# Looking for wholesale 100% cotton white pillowcases



## nedc (Jun 22, 2007)

Hi, I did a search and didn't find anything of value. I'm looking for 100% cotton WHITE pillowcases for use with my DTG printer. I can find very expensive egyptian cotton pillowcases and cotton/poly blends (usually 55/45) all day long but no generic 300 or so threadcount !00% cotton at wholesale prices. Anybody have a source? I did some test prints of the poly/cottn blends but they didn't retain the color as well as 100% cotton-no surprise there.


----------



## Robin (Aug 28, 2006)

I used to get mine at Sams Club. But the last time I was there they didnt have them. So I dont know if they are carrying them anymore. They were over by the "hotel" towels, sheets etc. Anyway, check to see at your sams club, they might still have them.

I havent found any other suppliers for nice pillow cases. It will be interesting to see if others have found any.


----------



## nedc (Jun 22, 2007)

Thanks, but I'm looking for large quantities and a low price, hopefully around $24.00 per dozen or so.


----------



## ourbod (Feb 3, 2009)

try thomasnet or mccraes blue book for distributor or manufacturer. most likely coming from overseas. neither of those sites are search easy, they will through a lot of info at you
Let me know if you find them


----------



## Robin (Aug 28, 2006)

nedc said:


> Thanks, but I'm looking for large quantities and a low price, hopefully around $24.00 per dozen or so.

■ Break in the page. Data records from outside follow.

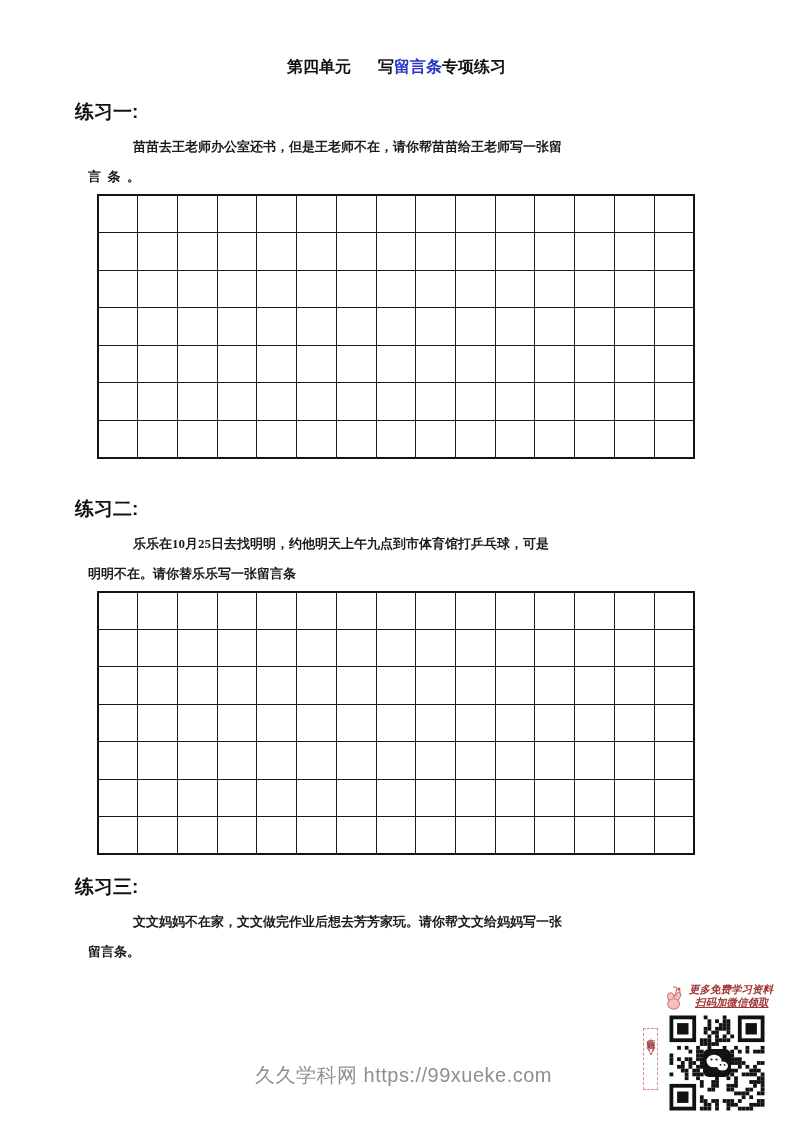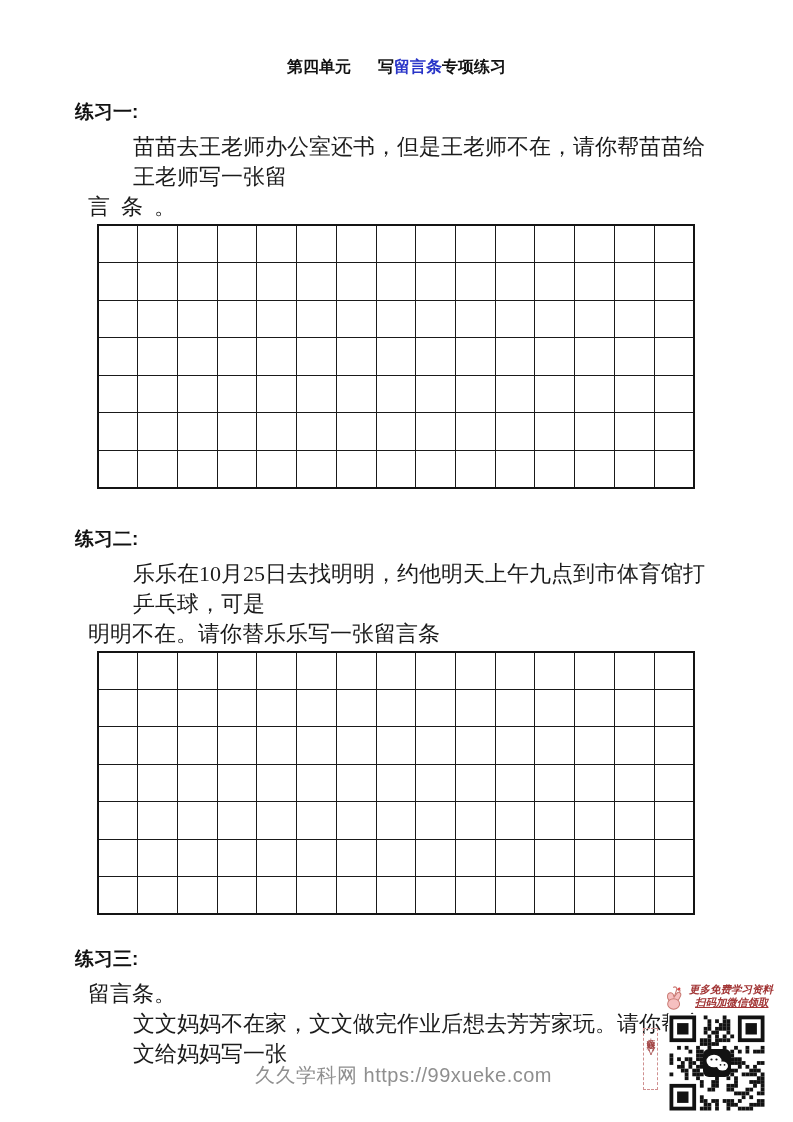"苗苗去王老师办公室还书，但是王老师不在，请你帮苗苗给王老师写一张留" .para { font-size: 22px -> 13px; font-weight: none -> bold }
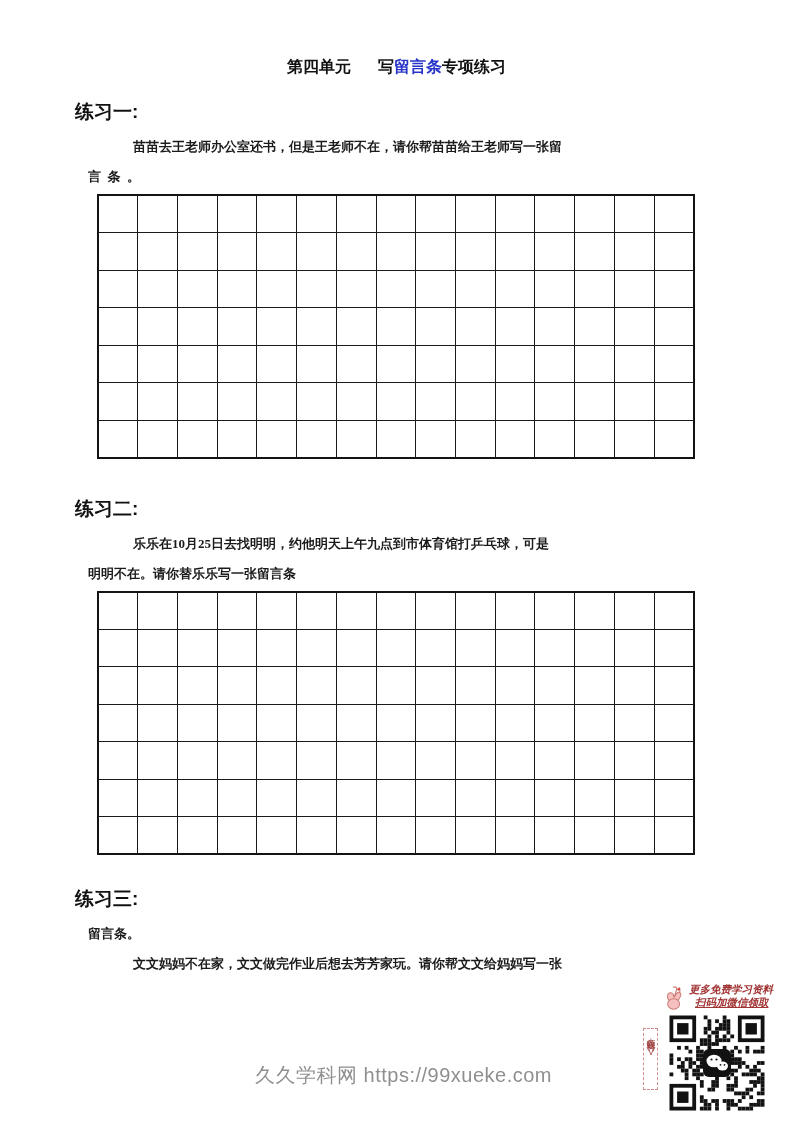"练习三:" .ex-heading.h3 { margin-top: 32px -> 20px }
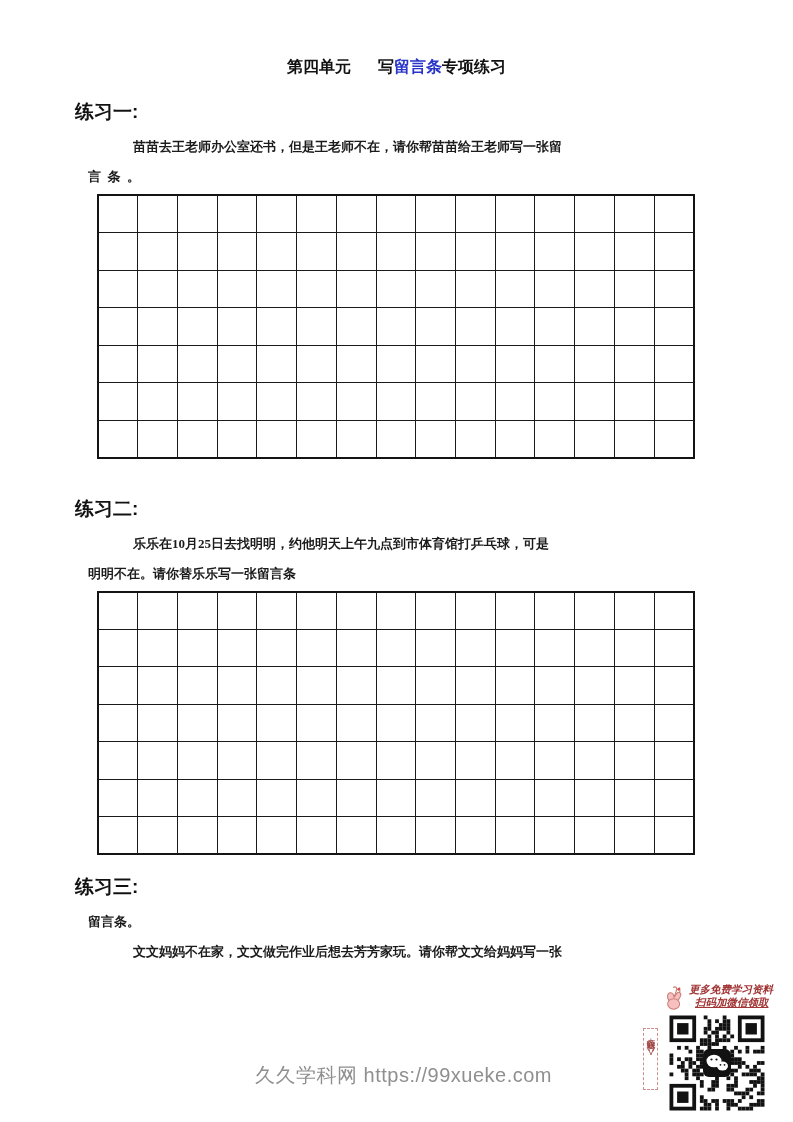"留言条。" div.pline { order: before "文文妈妈不在家，文文做完作业后想去芳芳家玩。请你帮文文给妈妈写一张" -> after "文文妈妈不在家，文文做完作业后想去芳芳家玩。请你帮文文给妈妈写一张" }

$7.00 for 6 pillow cases at sams club

good luck finding what you are looking for


----------



## nedc (Jun 22, 2007)

Wow, that is a good price. Unfortnately, there's no Sam's Club within 120 miles of me. Thanks for the info.



Robin said:


> $7.00 for 6 pillow cases at sams club
> 
> good luck finding what you are looking for


----------



## Mistewoods (Jul 7, 2007)

I received a referral to this company for pillowcases at very reasonable prices from a friend last year, but I never followed up on it. 

"United Pillow Mfg.
305-636-9747
They will make whatever size you want, no minimums, made in USA, they advertise the standard at $2.40.. he sells them for $2.
I get a standard case with a 3” hem."


----------